What to work on :: Among the entries that follow, the required portion opens with the line containing "due date: 2016-11-14 -> 2016-11-09" and closes with the line containing "HYALUSKIN 60 CAPSULAS: 54". Give that portion again exactly, and nothing else.

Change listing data
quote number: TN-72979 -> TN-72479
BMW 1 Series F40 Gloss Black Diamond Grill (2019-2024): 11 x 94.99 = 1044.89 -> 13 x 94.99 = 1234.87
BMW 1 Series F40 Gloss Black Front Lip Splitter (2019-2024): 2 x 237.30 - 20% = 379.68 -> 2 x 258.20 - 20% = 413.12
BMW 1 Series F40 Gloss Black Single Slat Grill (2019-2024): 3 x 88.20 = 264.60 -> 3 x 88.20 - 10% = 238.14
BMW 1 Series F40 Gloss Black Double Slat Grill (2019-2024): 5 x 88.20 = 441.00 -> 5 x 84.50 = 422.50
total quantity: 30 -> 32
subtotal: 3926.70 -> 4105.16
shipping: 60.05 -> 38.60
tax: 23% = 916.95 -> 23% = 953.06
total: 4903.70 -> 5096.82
==
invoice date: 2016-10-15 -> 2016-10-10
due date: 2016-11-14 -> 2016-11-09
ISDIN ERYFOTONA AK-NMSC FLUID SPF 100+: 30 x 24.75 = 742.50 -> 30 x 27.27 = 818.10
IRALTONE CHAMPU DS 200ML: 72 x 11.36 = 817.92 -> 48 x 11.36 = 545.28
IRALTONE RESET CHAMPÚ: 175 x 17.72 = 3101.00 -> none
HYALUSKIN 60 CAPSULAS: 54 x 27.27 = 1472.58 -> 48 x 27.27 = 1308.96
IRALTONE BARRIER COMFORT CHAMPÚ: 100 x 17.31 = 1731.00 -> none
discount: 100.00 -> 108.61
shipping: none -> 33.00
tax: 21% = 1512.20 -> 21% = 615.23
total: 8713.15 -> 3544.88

Exercise output ::
due date: 2016-11-14 -> 2016-11-09
ISDIN ERYFOTONA AK-NMSC FLUID SPF 100+: 30 x 24.75 = 742.50 -> 30 x 27.27 = 818.10
IRALTONE CHAMPU DS 200ML: 72 x 11.36 = 817.92 -> 48 x 11.36 = 545.28
IRALTONE RESET CHAMPÚ: 175 x 17.72 = 3101.00 -> none
HYALUSKIN 60 CAPSULAS: 54 x 27.27 = 1472.58 -> 48 x 27.27 = 1308.96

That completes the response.